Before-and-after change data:
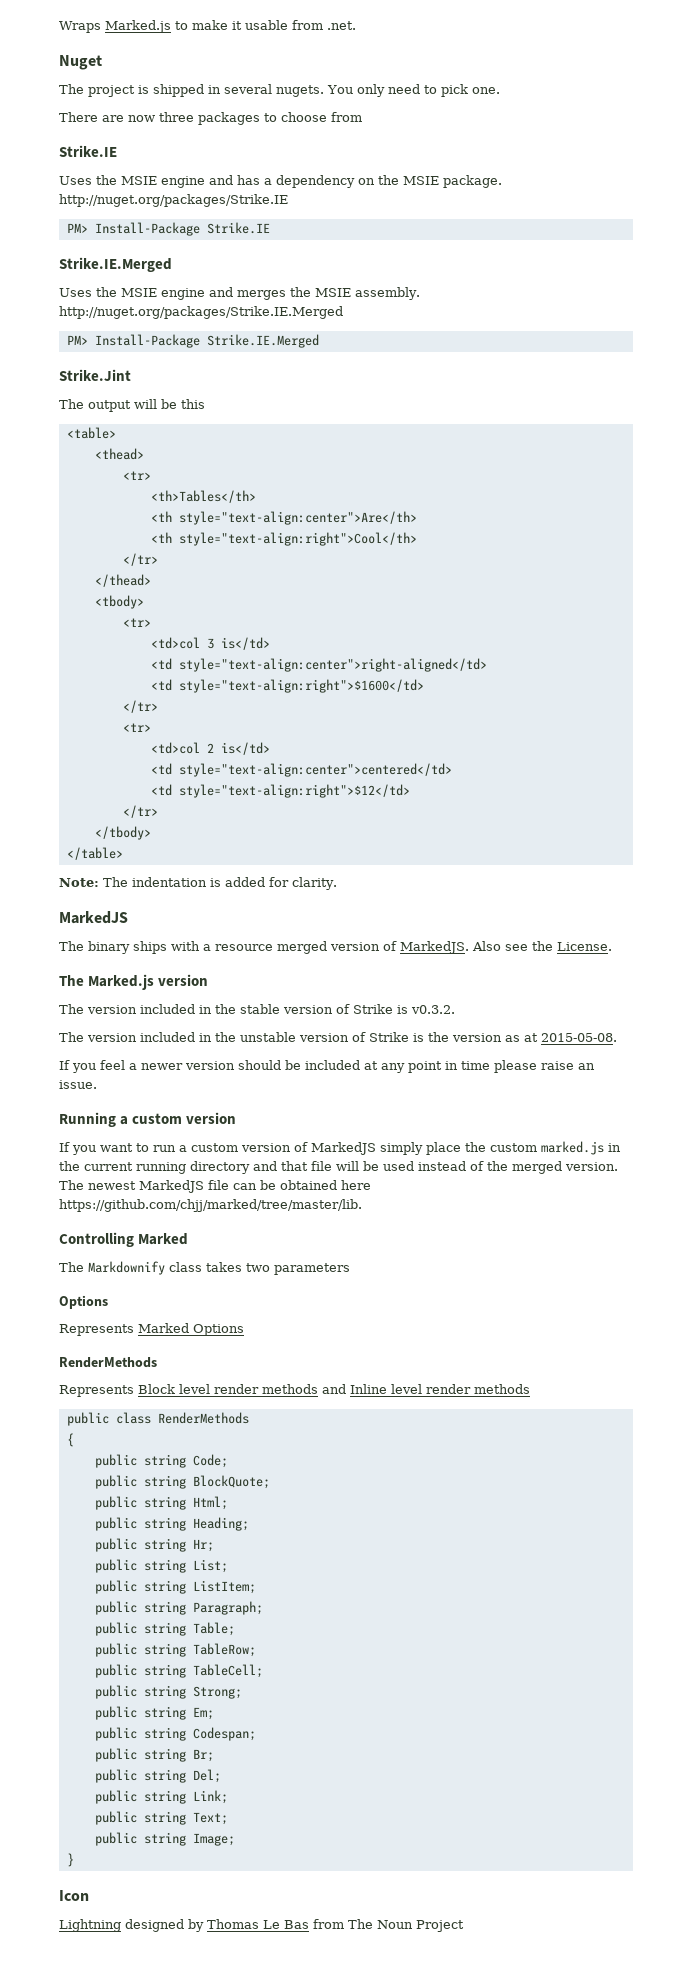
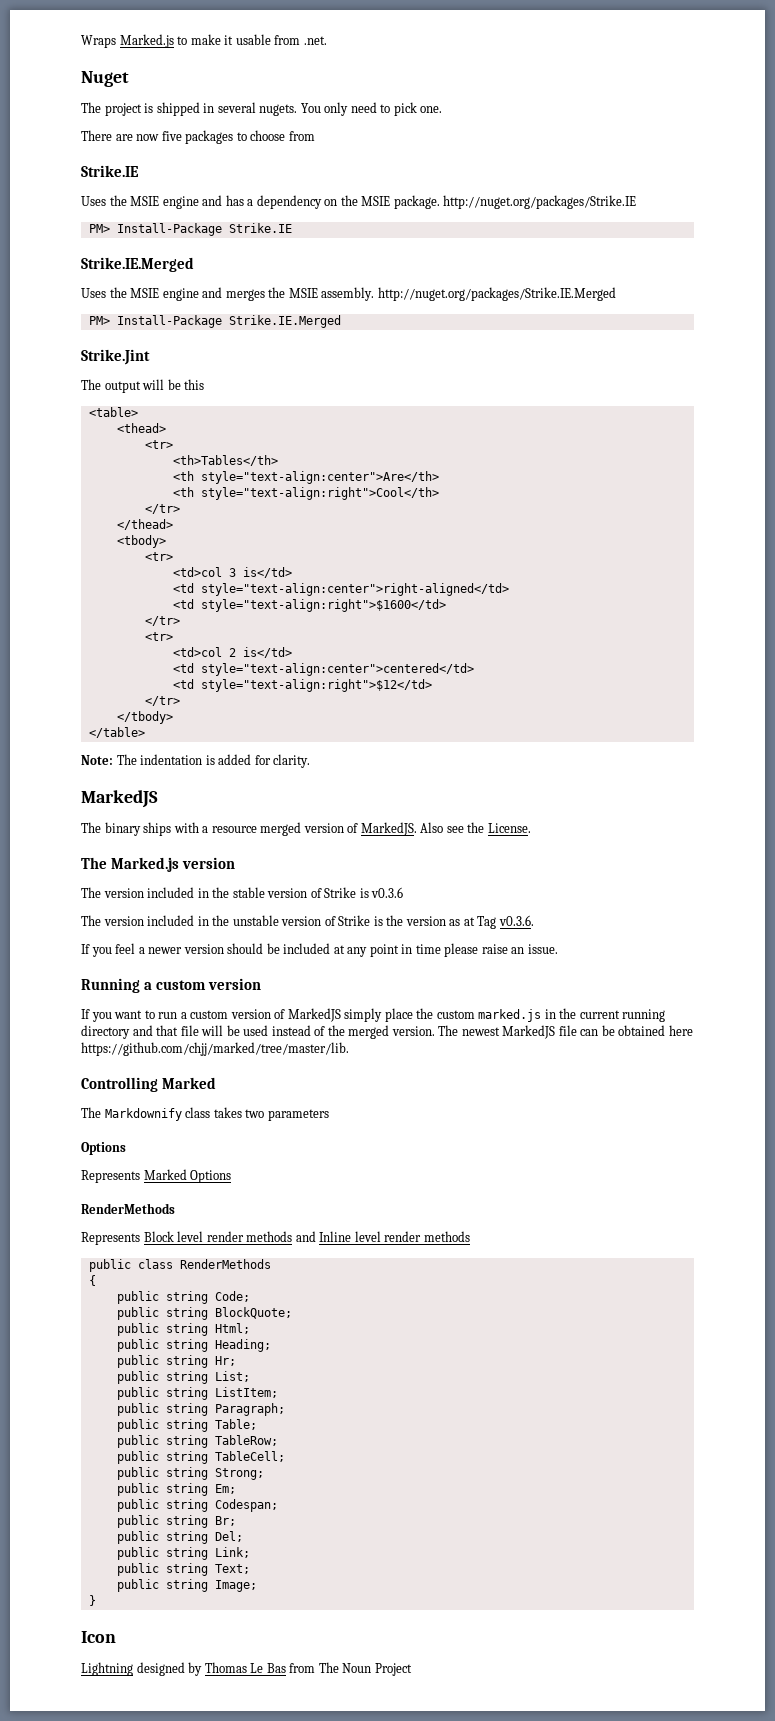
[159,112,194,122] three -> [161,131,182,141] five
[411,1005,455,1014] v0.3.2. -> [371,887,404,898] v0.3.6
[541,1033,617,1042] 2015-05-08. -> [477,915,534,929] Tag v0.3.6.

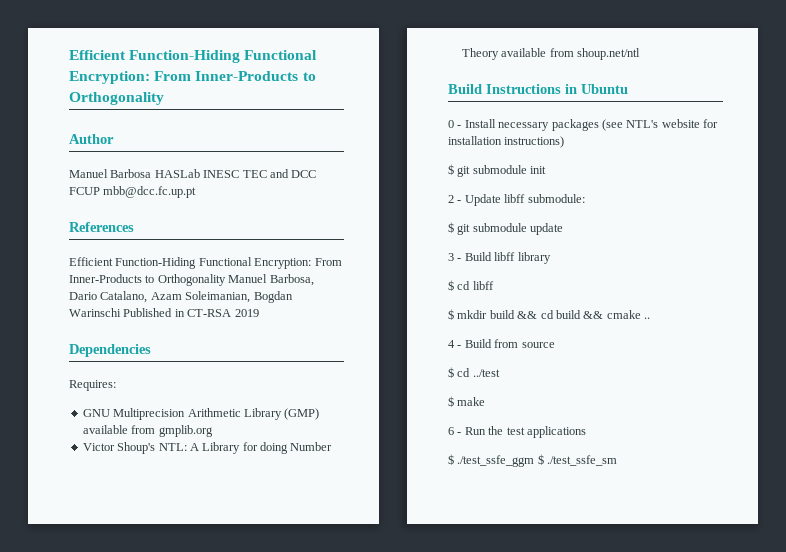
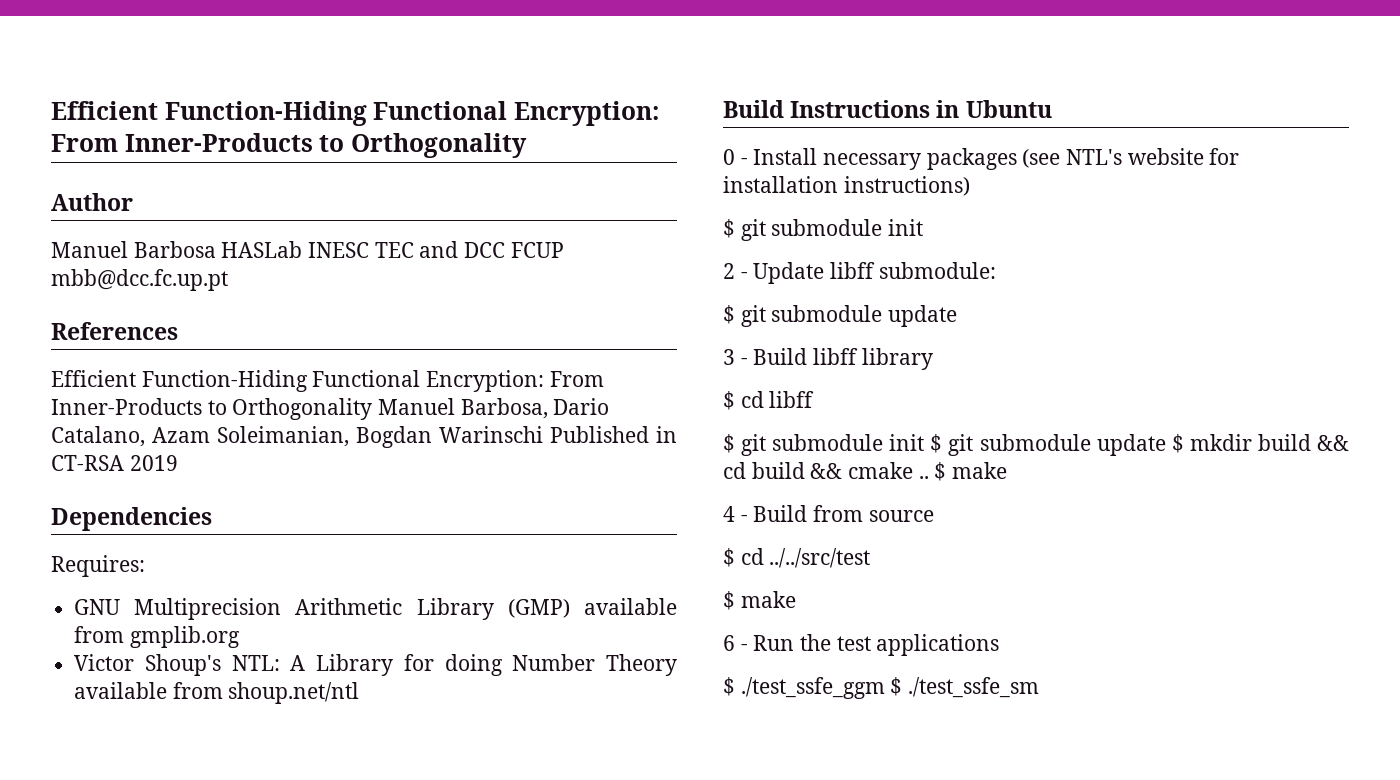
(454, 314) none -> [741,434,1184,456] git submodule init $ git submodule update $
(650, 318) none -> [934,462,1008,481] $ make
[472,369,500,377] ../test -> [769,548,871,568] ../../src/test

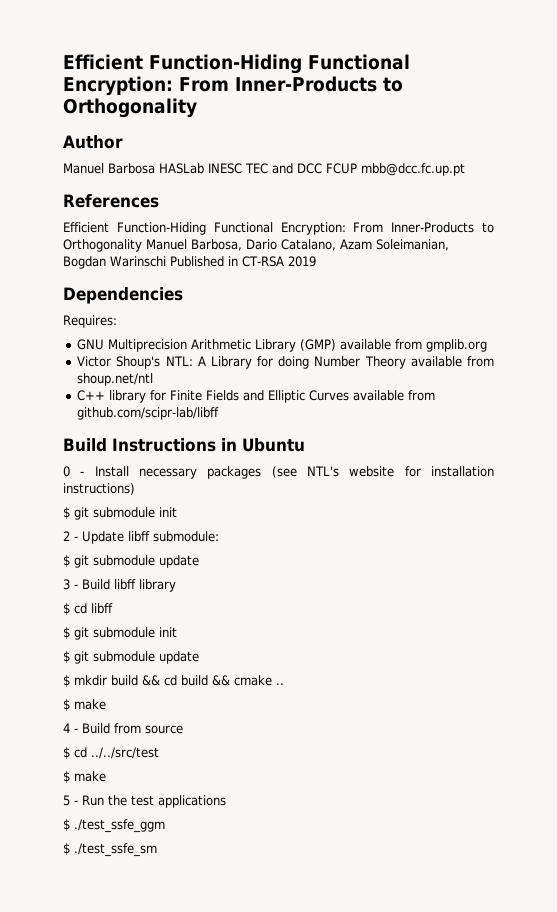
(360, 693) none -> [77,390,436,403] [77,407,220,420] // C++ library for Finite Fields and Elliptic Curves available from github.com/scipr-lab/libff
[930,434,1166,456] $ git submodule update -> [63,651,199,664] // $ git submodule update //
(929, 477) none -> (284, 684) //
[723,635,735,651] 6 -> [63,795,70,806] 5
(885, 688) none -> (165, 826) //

- **WORK INSTRUCTIONS**
From the line containing "[472,369,500,377] ../test ->" down to the last line of the entries above, set down every line exactly. Omit all pictures.

- **OUTPUT BELOW**
[472,369,500,377] ../test -> [769,548,871,568] ../../src/test

(360, 693) none -> [77,390,436,403] [77,407,220,420] // C++ library for Finite Fields and Elliptic Curves available from github.com/scipr-lab/libff
[930,434,1166,456] $ git submodule update -> [63,651,199,664] // $ git submodule update //
(929, 477) none -> (284, 684) //
[723,635,735,651] 6 -> [63,795,70,806] 5
(885, 688) none -> (165, 826) //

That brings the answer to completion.